WHAT IS BEING ASKED -
Return only those lines of the records below in which "padding" appears.

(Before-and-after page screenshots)
━━━━━━━━

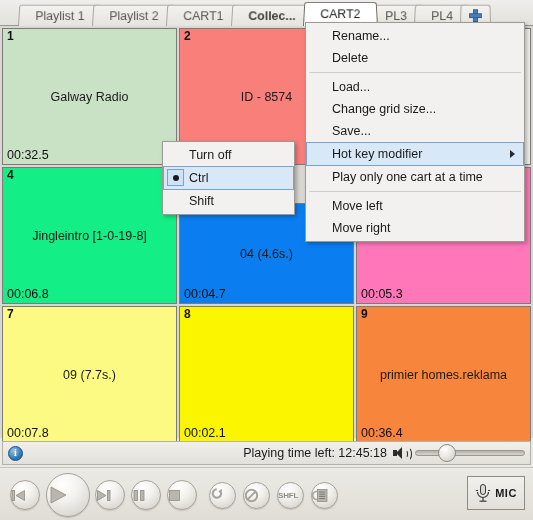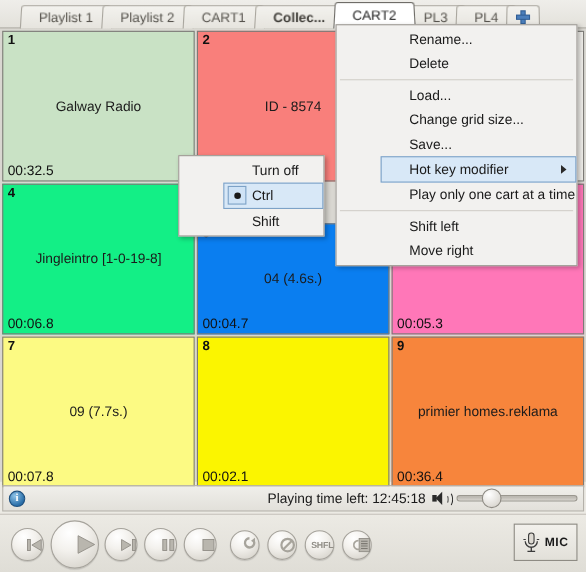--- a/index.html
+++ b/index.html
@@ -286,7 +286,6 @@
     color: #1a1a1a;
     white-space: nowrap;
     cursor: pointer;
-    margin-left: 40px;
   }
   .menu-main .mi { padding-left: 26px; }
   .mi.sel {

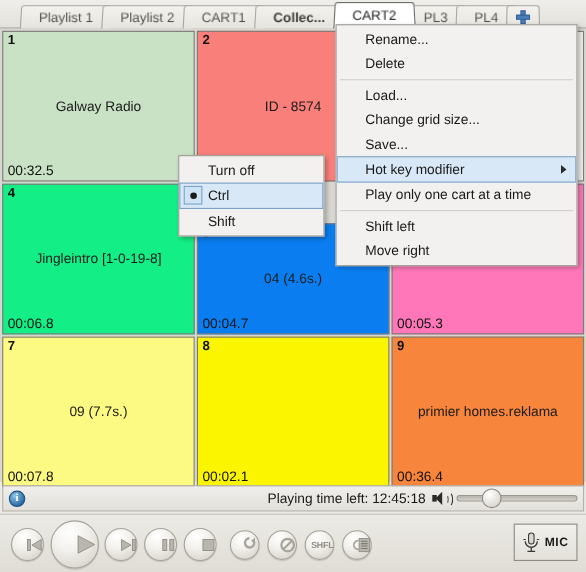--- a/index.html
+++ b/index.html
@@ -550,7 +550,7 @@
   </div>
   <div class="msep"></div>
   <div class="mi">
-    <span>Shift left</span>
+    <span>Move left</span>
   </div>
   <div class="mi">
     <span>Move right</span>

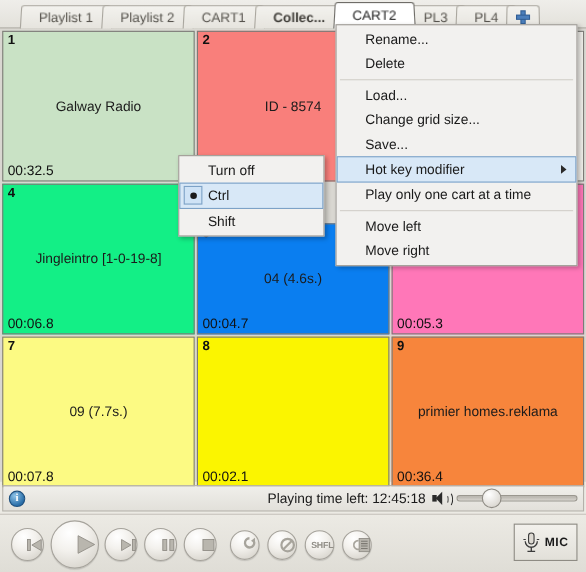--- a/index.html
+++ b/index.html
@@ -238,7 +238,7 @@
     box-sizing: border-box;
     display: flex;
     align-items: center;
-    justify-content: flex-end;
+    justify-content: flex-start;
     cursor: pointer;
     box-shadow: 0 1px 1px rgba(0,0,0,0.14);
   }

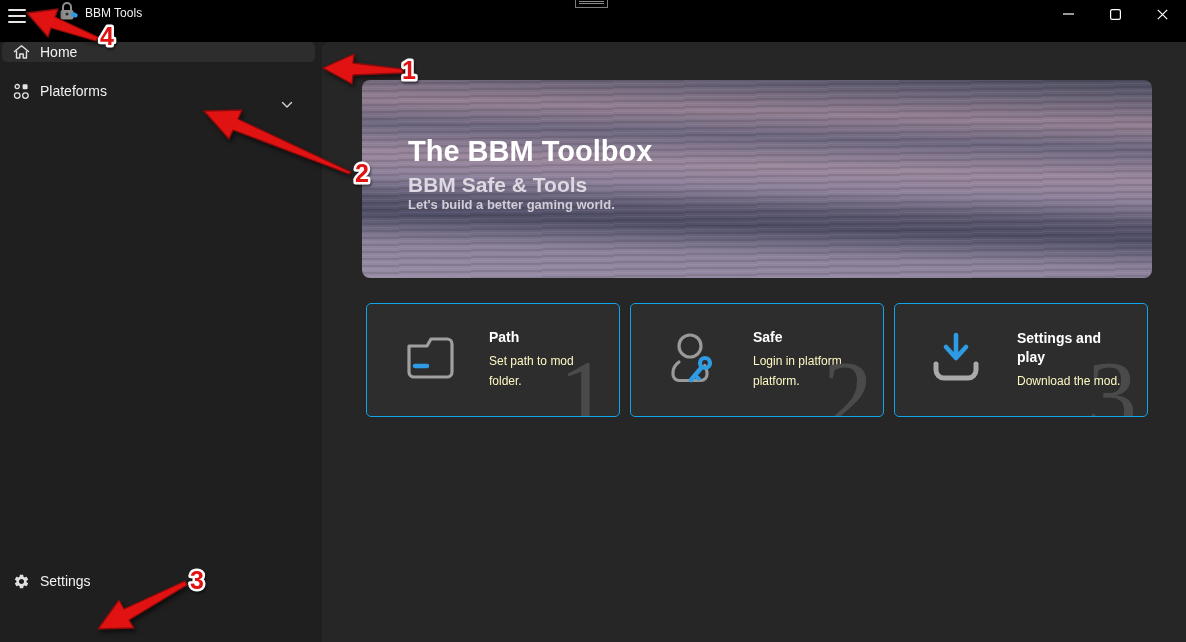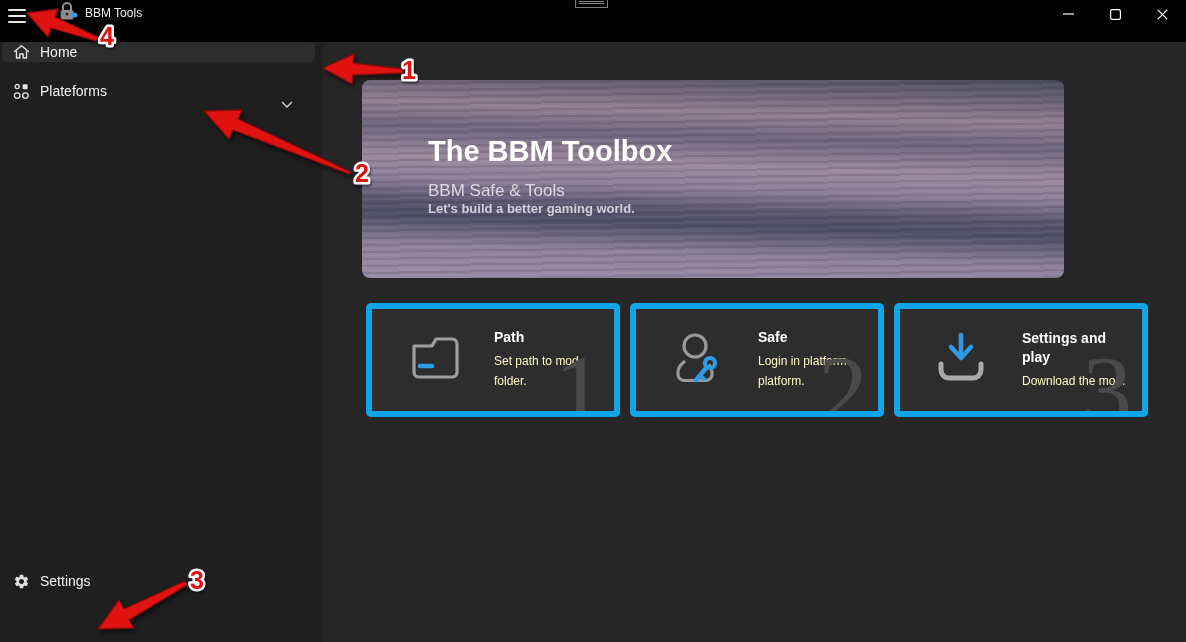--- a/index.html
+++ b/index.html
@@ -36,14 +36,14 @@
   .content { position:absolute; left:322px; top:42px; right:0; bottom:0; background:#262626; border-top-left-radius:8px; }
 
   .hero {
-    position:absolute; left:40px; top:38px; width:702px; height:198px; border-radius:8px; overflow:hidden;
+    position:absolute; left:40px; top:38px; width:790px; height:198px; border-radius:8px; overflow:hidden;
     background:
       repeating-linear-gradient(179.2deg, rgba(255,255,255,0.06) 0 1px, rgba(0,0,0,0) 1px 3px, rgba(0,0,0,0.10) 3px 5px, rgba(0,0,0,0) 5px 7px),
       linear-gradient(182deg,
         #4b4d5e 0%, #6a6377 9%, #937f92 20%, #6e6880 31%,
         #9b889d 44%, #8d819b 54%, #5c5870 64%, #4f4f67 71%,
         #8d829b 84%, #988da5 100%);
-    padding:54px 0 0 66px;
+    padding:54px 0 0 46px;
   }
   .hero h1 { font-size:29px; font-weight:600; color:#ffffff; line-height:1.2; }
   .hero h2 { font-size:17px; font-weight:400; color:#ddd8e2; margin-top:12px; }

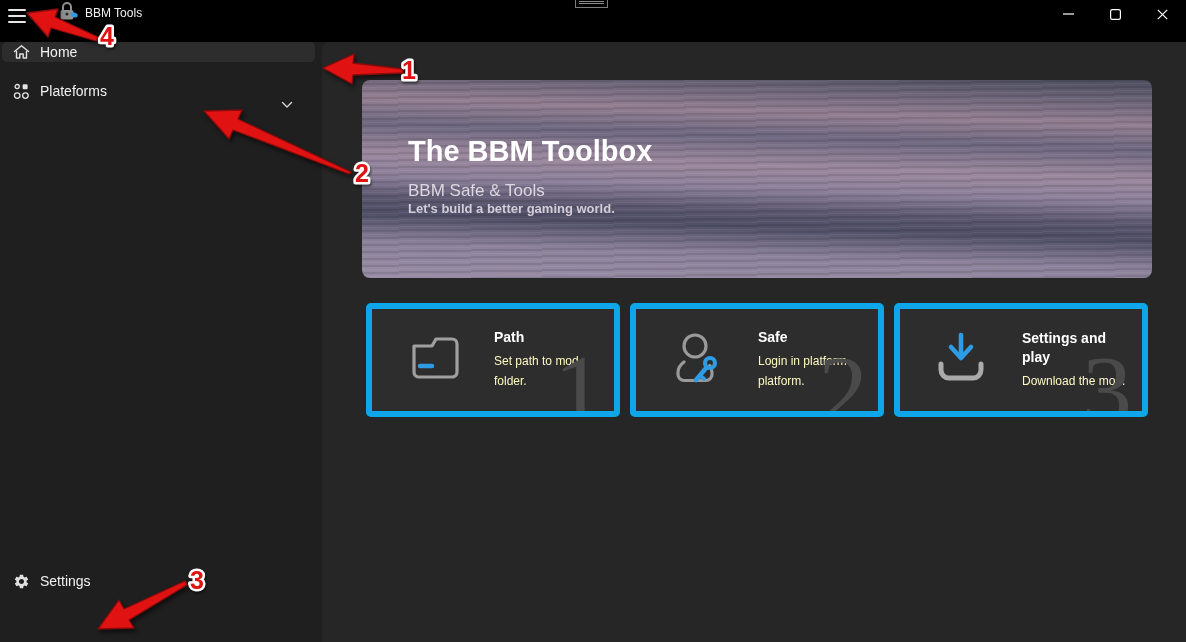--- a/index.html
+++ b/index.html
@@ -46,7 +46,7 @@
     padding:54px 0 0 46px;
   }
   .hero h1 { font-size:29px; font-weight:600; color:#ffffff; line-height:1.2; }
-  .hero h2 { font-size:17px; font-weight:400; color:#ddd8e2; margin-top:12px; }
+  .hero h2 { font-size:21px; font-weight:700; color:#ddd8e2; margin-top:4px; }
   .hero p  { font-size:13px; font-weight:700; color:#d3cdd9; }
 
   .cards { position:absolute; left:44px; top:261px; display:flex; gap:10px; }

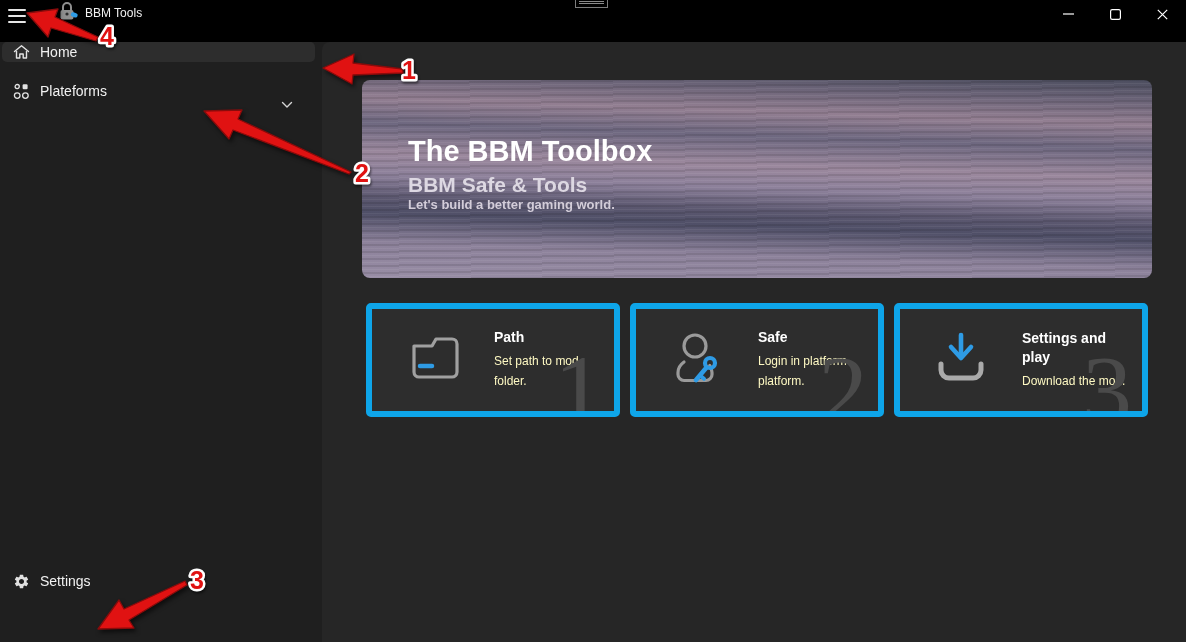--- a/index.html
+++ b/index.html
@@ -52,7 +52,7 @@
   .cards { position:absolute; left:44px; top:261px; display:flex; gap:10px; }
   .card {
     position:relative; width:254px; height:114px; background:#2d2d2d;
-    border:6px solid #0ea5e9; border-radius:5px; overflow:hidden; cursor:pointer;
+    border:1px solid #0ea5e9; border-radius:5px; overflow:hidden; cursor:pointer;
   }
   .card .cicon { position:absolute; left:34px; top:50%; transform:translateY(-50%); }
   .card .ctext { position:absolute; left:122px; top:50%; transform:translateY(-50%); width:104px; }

━━━━━━━━

ANSWER AREA -
   .menu-main .mi { padding-left: 26px; }
-    padding:54px 0 0 66px;
+    padding:54px 0 0 46px;
     padding:54px 0 0 46px;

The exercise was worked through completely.